Code change snippets:
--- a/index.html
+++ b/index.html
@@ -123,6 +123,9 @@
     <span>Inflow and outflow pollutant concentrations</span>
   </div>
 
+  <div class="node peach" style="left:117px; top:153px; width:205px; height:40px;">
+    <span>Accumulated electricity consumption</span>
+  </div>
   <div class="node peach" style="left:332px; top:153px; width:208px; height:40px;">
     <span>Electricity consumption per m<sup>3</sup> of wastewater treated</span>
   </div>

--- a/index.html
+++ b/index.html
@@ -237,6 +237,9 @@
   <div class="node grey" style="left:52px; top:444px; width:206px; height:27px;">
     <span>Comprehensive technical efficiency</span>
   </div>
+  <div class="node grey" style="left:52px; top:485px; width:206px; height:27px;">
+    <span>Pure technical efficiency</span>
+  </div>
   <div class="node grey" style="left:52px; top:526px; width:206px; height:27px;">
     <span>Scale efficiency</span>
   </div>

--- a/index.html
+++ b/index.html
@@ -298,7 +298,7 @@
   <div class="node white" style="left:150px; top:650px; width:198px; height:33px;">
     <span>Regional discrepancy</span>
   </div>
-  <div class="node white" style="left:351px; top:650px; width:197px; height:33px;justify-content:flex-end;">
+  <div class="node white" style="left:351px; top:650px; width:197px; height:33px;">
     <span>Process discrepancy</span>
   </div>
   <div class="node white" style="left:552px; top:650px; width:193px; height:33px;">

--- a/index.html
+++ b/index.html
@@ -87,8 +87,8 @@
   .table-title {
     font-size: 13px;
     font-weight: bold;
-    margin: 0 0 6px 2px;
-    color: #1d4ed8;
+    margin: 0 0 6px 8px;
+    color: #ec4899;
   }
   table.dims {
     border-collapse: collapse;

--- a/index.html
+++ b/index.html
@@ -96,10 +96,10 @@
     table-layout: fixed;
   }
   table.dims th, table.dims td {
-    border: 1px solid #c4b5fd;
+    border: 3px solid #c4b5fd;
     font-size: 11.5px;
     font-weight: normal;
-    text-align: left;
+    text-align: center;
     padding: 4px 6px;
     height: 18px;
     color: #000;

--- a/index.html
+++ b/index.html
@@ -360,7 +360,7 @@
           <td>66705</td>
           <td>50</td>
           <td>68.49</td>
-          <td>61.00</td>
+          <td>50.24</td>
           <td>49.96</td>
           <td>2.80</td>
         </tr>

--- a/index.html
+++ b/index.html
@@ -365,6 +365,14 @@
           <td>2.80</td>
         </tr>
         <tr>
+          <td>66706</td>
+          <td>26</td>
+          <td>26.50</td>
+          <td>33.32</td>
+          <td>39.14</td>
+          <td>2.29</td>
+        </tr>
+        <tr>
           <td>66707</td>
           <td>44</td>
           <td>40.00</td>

- TASK TO COMPLETE
Type the data out again, exactly.

- WRITTEN ANSWER
--- a/index.html
+++ b/index.html
@@ -123,6 +123,9 @@
     <span>Inflow and outflow pollutant concentrations</span>
   </div>
 
+  <div class="node peach" style="left:117px; top:153px; width:205px; height:40px;">
+    <span>Accumulated electricity consumption</span>
+  </div>
   <div class="node peach" style="left:332px; top:153px; width:208px; height:40px;">
     <span>Electricity consumption per m<sup>3</sup> of wastewater treated</span>
   </div>

--- a/index.html
+++ b/index.html
@@ -237,6 +237,9 @@
   <div class="node grey" style="left:52px; top:444px; width:206px; height:27px;">
     <span>Comprehensive technical efficiency</span>
   </div>
+  <div class="node grey" style="left:52px; top:485px; width:206px; height:27px;">
+    <span>Pure technical efficiency</span>
+  </div>
   <div class="node grey" style="left:52px; top:526px; width:206px; height:27px;">
     <span>Scale efficiency</span>
   </div>

--- a/index.html
+++ b/index.html
@@ -298,7 +298,7 @@
   <div class="node white" style="left:150px; top:650px; width:198px; height:33px;">
     <span>Regional discrepancy</span>
   </div>
-  <div class="node white" style="left:351px; top:650px; width:197px; height:33px;justify-content:flex-end;">
+  <div class="node white" style="left:351px; top:650px; width:197px; height:33px;">
     <span>Process discrepancy</span>
   </div>
   <div class="node white" style="left:552px; top:650px; width:193px; height:33px;">

--- a/index.html
+++ b/index.html
@@ -87,8 +87,8 @@
   .table-title {
     font-size: 13px;
     font-weight: bold;
-    margin: 0 0 6px 2px;
-    color: #1d4ed8;
+    margin: 0 0 6px 8px;
+    color: #ec4899;
   }
   table.dims {
     border-collapse: collapse;

--- a/index.html
+++ b/index.html
@@ -96,10 +96,10 @@
     table-layout: fixed;
   }
   table.dims th, table.dims td {
-    border: 1px solid #c4b5fd;
+    border: 3px solid #c4b5fd;
     font-size: 11.5px;
     font-weight: normal;
-    text-align: left;
+    text-align: center;
     padding: 4px 6px;
     height: 18px;
     color: #000;

--- a/index.html
+++ b/index.html
@@ -360,7 +360,7 @@
           <td>66705</td>
           <td>50</td>
           <td>68.49</td>
-          <td>61.00</td>
+          <td>50.24</td>
           <td>49.96</td>
           <td>2.80</td>
         </tr>

--- a/index.html
+++ b/index.html
@@ -365,6 +365,14 @@
           <td>2.80</td>
         </tr>
         <tr>
+          <td>66706</td>
+          <td>26</td>
+          <td>26.50</td>
+          <td>33.32</td>
+          <td>39.14</td>
+          <td>2.29</td>
+        </tr>
+        <tr>
           <td>66707</td>
           <td>44</td>
           <td>40.00</td>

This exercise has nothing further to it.